-- Aim of the exercise --
Every line in the data below from the one containing "[148,298,524,332] Радиаторы отопления" down to the one containing "moved [48,350,437,475] ->", both included, must be retyped exactly; no other line is to appear.

-- Supplied information --
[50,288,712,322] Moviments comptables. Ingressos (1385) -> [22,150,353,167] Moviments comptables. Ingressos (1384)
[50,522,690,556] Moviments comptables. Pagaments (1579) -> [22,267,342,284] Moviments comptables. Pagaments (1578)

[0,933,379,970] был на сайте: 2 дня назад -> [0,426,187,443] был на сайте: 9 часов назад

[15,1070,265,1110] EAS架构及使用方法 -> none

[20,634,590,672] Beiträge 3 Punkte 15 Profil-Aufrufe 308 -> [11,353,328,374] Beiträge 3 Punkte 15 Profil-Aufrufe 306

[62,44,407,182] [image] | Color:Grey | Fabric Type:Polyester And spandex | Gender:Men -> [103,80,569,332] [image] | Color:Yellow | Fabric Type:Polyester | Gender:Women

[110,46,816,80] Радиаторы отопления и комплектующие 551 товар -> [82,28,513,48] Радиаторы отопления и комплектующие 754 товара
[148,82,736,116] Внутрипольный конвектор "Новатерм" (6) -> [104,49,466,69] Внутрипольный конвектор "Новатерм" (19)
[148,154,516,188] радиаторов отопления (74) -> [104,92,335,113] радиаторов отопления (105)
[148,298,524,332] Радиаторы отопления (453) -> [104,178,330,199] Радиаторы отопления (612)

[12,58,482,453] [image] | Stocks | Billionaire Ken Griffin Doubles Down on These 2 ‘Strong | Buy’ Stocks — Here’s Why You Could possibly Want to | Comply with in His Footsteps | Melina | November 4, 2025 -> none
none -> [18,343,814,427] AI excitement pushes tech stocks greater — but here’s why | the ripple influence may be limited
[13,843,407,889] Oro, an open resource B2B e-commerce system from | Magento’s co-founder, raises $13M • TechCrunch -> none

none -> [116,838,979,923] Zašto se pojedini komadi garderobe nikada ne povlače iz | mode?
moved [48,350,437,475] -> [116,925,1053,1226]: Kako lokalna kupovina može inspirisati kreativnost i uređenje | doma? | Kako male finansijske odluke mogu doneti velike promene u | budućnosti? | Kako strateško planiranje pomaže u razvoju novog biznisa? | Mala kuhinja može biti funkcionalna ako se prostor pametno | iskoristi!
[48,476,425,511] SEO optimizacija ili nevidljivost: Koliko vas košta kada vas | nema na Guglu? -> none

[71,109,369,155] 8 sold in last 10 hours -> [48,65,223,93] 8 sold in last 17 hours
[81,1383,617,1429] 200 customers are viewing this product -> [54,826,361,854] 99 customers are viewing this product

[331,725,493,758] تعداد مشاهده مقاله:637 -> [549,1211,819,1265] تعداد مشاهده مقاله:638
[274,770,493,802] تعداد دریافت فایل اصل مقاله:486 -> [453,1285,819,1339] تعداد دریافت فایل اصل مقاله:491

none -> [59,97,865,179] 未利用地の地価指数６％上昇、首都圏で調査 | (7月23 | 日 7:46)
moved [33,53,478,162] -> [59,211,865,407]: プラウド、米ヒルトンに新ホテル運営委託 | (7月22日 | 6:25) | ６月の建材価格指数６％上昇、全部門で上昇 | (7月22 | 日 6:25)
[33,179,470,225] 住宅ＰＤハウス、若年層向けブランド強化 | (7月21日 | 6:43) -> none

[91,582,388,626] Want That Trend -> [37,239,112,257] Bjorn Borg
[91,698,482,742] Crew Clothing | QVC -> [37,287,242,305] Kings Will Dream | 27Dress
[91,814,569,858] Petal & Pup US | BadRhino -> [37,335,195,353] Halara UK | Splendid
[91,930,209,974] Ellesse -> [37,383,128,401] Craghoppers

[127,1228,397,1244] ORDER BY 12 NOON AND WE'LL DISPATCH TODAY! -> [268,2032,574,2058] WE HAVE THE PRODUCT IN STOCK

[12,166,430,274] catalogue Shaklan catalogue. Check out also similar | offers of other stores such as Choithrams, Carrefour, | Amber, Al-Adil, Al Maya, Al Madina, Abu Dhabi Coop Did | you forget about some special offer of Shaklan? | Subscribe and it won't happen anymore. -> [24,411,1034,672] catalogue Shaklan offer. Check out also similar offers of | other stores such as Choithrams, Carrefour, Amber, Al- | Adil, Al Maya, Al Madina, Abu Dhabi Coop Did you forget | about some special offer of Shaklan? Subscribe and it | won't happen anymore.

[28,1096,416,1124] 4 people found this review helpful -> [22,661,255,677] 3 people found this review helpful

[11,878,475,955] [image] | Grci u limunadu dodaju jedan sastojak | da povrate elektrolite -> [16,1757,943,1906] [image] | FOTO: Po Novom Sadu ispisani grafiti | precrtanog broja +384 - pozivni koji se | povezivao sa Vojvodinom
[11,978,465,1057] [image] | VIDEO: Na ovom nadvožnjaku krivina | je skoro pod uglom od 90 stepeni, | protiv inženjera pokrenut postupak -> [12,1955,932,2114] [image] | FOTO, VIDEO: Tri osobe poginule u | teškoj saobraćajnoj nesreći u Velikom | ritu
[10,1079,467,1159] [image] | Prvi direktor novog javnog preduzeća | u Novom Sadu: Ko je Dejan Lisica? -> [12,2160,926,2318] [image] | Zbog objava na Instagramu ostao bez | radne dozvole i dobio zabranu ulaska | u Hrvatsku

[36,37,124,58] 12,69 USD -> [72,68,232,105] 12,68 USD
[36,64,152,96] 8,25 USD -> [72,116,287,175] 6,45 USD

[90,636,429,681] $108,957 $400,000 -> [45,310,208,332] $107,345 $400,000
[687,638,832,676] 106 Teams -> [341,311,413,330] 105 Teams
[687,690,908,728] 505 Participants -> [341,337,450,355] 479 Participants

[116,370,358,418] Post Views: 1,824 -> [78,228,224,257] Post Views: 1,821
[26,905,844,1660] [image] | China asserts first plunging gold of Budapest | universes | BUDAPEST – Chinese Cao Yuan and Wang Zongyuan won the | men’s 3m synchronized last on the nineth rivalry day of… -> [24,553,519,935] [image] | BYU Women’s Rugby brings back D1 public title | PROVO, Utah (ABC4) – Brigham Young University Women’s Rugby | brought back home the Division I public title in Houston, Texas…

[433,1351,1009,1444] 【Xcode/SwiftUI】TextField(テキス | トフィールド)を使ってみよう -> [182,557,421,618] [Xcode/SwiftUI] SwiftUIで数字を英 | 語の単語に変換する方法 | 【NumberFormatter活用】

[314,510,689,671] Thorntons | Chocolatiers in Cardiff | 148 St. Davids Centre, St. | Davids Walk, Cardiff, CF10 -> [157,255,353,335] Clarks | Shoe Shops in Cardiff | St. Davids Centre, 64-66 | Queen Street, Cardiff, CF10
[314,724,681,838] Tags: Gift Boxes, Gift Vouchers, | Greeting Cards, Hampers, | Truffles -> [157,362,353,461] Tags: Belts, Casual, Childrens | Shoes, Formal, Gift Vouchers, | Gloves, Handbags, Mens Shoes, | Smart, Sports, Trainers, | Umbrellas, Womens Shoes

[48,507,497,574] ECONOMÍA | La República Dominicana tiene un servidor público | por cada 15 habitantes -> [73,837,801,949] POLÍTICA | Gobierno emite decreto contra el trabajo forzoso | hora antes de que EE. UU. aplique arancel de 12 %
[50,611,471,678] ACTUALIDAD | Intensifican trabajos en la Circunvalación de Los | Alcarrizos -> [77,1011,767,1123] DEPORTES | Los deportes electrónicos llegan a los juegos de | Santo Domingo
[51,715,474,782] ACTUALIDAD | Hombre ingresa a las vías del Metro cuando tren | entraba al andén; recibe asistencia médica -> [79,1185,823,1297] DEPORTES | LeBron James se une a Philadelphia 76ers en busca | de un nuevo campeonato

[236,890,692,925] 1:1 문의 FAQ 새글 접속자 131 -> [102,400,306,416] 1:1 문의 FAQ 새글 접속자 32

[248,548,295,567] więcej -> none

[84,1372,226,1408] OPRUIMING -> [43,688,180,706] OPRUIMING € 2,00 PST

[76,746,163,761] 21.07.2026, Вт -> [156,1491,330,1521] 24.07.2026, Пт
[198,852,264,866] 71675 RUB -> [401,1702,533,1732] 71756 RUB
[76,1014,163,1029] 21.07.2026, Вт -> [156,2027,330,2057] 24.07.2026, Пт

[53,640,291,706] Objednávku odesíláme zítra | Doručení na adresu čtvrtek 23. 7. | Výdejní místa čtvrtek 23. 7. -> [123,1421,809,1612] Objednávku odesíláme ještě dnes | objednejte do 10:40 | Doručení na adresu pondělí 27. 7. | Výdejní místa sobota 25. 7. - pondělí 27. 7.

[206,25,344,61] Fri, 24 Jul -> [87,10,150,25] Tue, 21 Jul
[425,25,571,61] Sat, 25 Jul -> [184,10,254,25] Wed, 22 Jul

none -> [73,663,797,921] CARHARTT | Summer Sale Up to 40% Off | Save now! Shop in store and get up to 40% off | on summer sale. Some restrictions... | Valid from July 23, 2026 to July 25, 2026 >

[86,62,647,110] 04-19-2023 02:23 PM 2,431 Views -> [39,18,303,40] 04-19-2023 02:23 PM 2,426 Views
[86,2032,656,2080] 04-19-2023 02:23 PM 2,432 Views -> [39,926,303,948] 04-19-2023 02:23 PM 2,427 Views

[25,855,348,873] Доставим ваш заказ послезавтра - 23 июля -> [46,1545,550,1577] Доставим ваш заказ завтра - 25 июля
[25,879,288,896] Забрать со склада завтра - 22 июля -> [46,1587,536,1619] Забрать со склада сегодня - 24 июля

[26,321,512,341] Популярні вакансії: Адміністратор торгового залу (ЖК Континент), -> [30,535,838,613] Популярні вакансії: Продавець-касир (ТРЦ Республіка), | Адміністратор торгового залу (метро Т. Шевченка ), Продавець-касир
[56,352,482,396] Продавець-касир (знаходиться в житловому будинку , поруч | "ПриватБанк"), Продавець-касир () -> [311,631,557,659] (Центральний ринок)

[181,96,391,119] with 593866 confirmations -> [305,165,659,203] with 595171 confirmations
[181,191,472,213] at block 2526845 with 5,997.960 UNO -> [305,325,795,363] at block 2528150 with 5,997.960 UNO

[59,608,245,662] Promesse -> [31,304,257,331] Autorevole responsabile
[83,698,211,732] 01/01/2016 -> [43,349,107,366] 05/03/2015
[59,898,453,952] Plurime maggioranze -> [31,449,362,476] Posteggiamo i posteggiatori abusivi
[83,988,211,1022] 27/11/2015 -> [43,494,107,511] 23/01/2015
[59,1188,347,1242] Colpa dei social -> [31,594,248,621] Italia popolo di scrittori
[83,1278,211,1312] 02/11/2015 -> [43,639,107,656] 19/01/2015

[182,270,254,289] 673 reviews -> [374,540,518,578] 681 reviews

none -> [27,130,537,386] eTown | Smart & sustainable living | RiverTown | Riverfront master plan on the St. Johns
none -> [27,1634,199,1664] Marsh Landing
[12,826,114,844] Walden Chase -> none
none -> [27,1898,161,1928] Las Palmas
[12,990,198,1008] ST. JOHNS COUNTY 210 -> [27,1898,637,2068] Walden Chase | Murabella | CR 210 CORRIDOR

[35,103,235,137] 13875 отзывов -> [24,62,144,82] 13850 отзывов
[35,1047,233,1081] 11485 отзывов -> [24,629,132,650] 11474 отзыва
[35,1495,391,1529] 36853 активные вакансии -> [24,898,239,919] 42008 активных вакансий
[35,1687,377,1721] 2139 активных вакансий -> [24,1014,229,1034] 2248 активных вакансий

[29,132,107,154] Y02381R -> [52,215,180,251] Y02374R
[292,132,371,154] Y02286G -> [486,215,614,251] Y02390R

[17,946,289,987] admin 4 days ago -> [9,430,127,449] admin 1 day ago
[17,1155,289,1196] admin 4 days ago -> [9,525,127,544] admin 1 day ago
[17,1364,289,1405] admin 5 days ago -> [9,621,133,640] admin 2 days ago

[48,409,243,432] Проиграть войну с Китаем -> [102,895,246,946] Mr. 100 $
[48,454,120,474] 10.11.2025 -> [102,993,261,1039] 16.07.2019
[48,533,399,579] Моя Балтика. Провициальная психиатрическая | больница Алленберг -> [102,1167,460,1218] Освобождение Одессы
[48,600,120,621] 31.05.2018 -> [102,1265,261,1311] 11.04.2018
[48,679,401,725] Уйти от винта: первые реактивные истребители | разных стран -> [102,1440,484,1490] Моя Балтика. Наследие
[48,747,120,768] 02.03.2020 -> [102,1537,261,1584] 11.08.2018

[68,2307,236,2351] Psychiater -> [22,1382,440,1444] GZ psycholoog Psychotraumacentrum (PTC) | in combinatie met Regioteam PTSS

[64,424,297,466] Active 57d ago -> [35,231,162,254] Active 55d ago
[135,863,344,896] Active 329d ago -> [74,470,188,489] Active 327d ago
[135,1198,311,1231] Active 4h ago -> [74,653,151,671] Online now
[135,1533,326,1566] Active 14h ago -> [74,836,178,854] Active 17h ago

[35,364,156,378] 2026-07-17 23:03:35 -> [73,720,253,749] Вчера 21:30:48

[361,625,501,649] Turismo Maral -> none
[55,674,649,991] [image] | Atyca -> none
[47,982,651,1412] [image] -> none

-- Output for this task --
[148,298,524,332] Радиаторы отопления (453) -> [104,178,330,199] Радиаторы отопления (612)

[12,58,482,453] [image] | Stocks | Billionaire Ken Griffin Doubles Down on These 2 ‘Strong | Buy’ Stocks — Here’s Why You Could possibly Want to | Comply with in His Footsteps | Melina | November 4, 2025 -> none
none -> [18,343,814,427] AI excitement pushes tech stocks greater — but here’s why | the ripple influence may be limited
[13,843,407,889] Oro, an open resource B2B e-commerce system from | Magento’s co-founder, raises $13M • TechCrunch -> none

none -> [116,838,979,923] Zašto se pojedini komadi garderobe nikada ne povlače iz | mode?
moved [48,350,437,475] -> [116,925,1053,1226]: Kako lokalna kupovina može inspirisati kreativnost i uređenje | doma? | Kako male finansijske odluke mogu doneti velike promene u | budućnosti? | Kako strateško planiranje pomaže u razvoju novog biznisa? | Mala kuhinja može biti funkcionalna ako se prostor pametno | iskoristi!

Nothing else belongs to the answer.